さて、それではヨナに託された「預言」は、間違っていたのでしょうか?ヨナは偽預言者だったのでしょうか?

ヨナは神に託されたことばを正しく語りました。その点において、ヨナは偽預言者ではありません。それでも、預言の内容と結果には違いがあったのです。しかし、その預言の効果は十分に果たされたと言えるでしょう。つまり、預言というのは、未来に関わることですが、それは現在、そしてこれからの行動の積み重ねの上に成り立つものであって、その過程を飛ばしたものではないということです。

この点を理解していないと、「預言でこう言われているから、どうせ仕方ない」という考えに安易に陥りやすくなります。あるいは、戦争や災害はすべて既定路線だから、これらのしるしがもっと起こるようにと過激な思想を持ってしまいかねません。

昨今、このような過激な思想が動画サイトなどで発信され、それに影響を受けているクリスチャンを散見しますけれども、「聖書預言にあるから」というその一点で、物事について深く考えることをせず、事態を改善させようと試みることもなく、ただなすがままに任せていることを是とする風潮が一部に広がりつつあることを懸念しています。そのような理解に立つならば、今この時をどのように生きるかを考えることには何の意味もなくなってしまうのではないでしょうか。しかし、クリスチャンに託されたメッセージは、それとは全く反対であるように思います。つまり、この世界を「どうしようもない世界」と諦めて見捨てるのではなく、そのようなどうしようもない世界で何ができるのか、を考えることにあると思うのです。

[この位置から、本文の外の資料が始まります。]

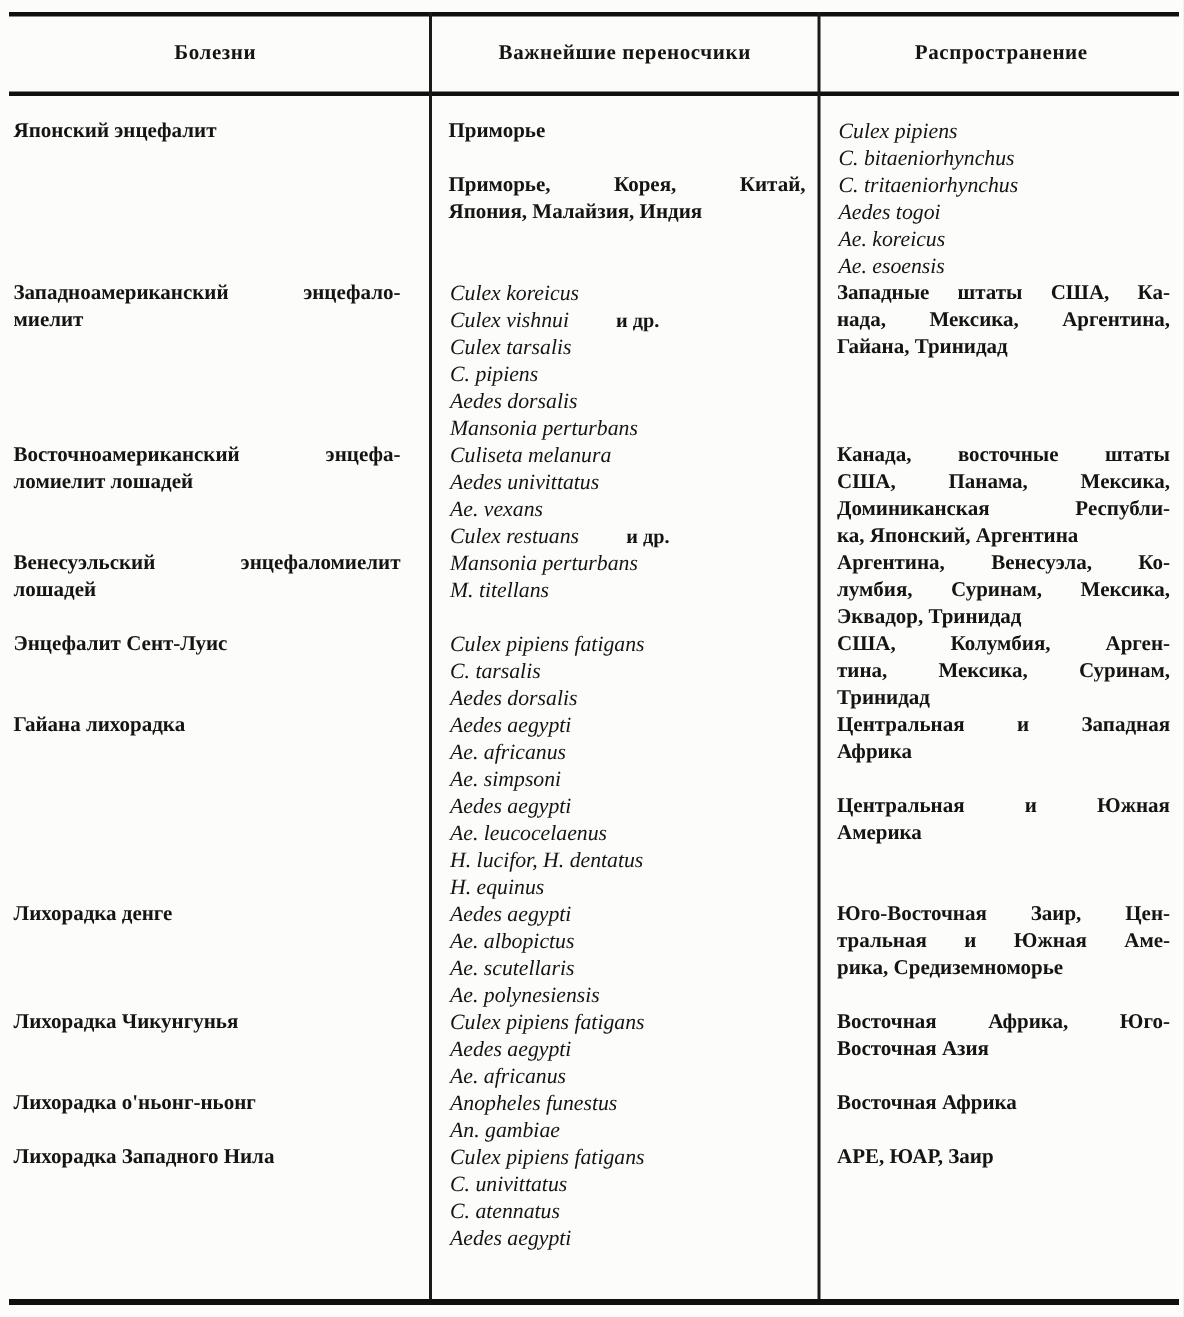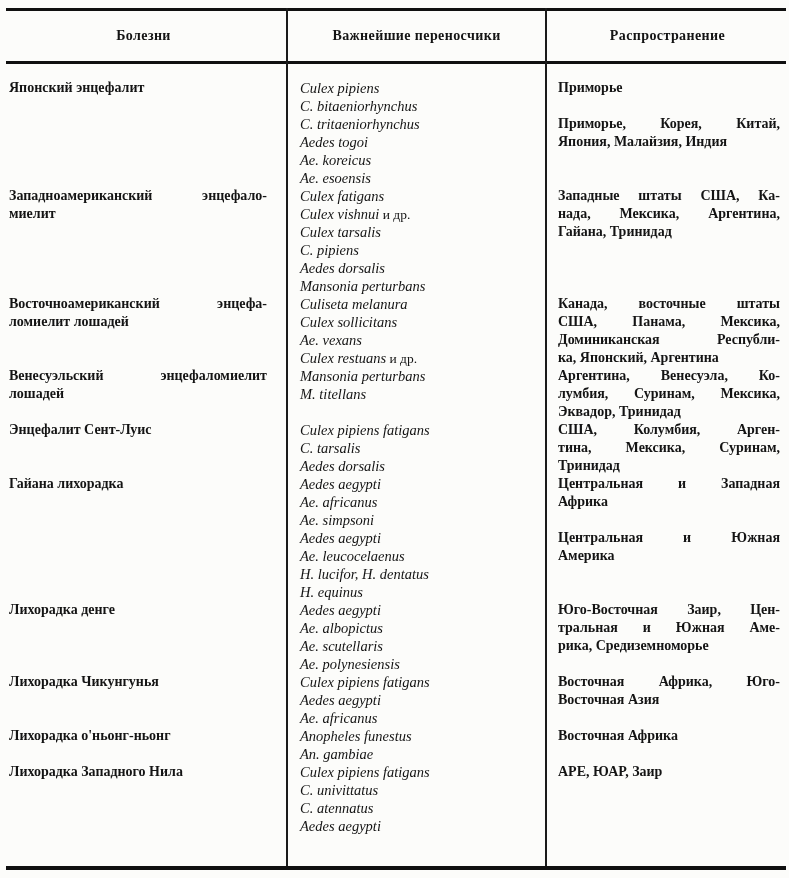--- a/index.html
+++ b/index.html
@@ -54,6 +54,12 @@
         <div class="cell c1 cyr">
           <div class="line">Японский энцефалит</div>
         </div>
+        <div class="cell c3 cyr">
+          <div class="line just">Приморье</div>
+          <div class="line">&nbsp;</div>
+          <div class="line just">Приморье, Корея, Китай,</div>
+          <div class="line">Япония, Малайзия, Индия</div>
+        </div>
         <div class="cell c2 vec">
           <div class="line"><span class="sp">Culex pipiens</span></div>
           <div class="line"><span class="sp">C. bitaeniorhynchus</span></div>
@@ -62,12 +68,6 @@
           <div class="line"><span class="sp">Ae. koreicus</span></div>
           <div class="line"><span class="sp">Ae. esoensis</span></div>
         </div>
-        <div class="cell c3 cyr">
-          <div class="line just">Приморье</div>
-          <div class="line">&nbsp;</div>
-          <div class="line just">Приморье, Корея, Китай,</div>
-          <div class="line">Япония, Малайзия, Индия</div>
-        </div>
       </div>
       <div class="row">
         <div class="cell c1 cyr">

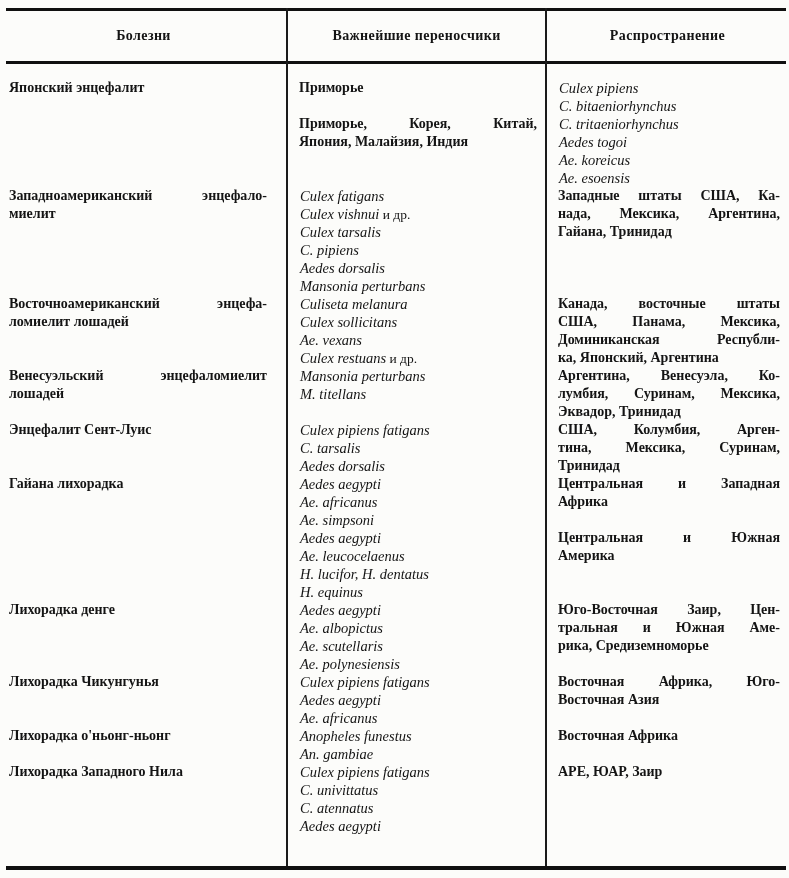--- a/index.html
+++ b/index.html
@@ -75,7 +75,7 @@
           <div class="line">миелит</div>
         </div>
         <div class="cell c2 vec">
-          <div class="line"><span class="sp">Culex fatigans</span></div>
+          <div class="line"><span class="sp">Culex koreicus</span></div>
           <div class="line"><span class="sp">Culex vishnui</span><span class="up">&nbsp;и др.</span></div>
           <div class="line"><span class="sp">Culex tarsalis</span></div>
           <div class="line"><span class="sp">C. pipiens</span></div>

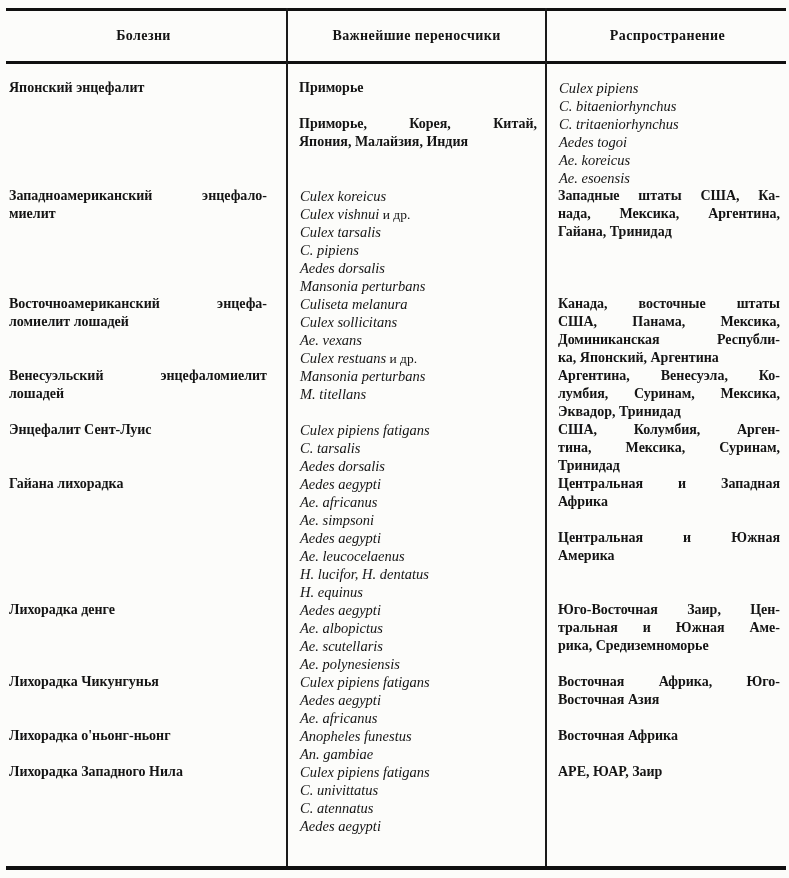--- a/index.html
+++ b/index.html
@@ -33,7 +33,7 @@
   .line.just{text-align:justify;text-align-last:justify;white-space:normal;}
   .vec .line{font-size:14.5px;}
   .sp{font-style:italic;}
-  .up{font-style:normal;font-weight:normal;font-size:13.5px;}
+  .up{font-style:normal;font-weight:bold;font-size:13.5px;padding-left:28px;}
 </style>
 </head>
 <body>

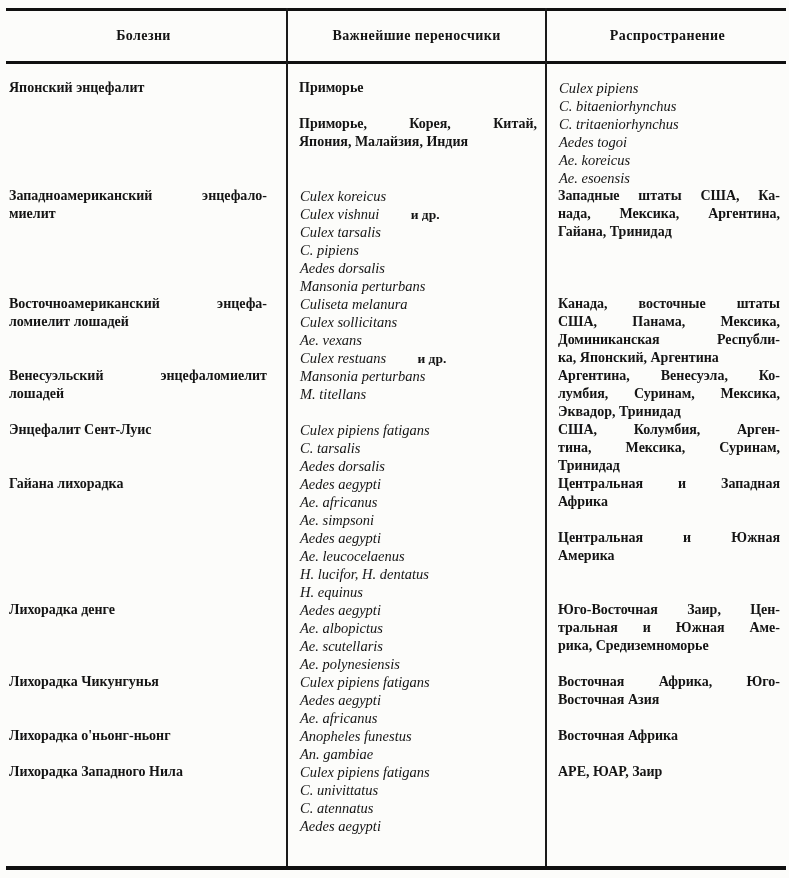--- a/index.html
+++ b/index.html
@@ -95,7 +95,7 @@
         </div>
         <div class="cell c2 vec">
           <div class="line"><span class="sp">Culiseta melanura</span></div>
-          <div class="line"><span class="sp">Culex sollicitans</span></div>
+          <div class="line"><span class="sp">Aedes univittatus</span></div>
           <div class="line"><span class="sp">Ae. vexans</span></div>
           <div class="line"><span class="sp">Culex restuans</span><span class="up">&nbsp;и др.</span></div>
         </div>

もし、聖書を読み始めようとされている(あるいは、すでに読み始めている)方がおられたら、そのような極端な解釈にはくれぐれもご注意ください。聖書が語る未来は、あくまでも「今」の上に成り立つもの、今と地続きのものなのです。だからこそ、今をどのように生きるのかが重要になってきます。聖書はお医者さんのように、現代に生きる私たち人間の状況を適切に診断してくれます。このままの生き方を続ければ、どうなってしまうのか。しかし、それは最終宣告ではありません。その診断を受けて、どう応えていくか、どう改善していくか、そこが問われているのです。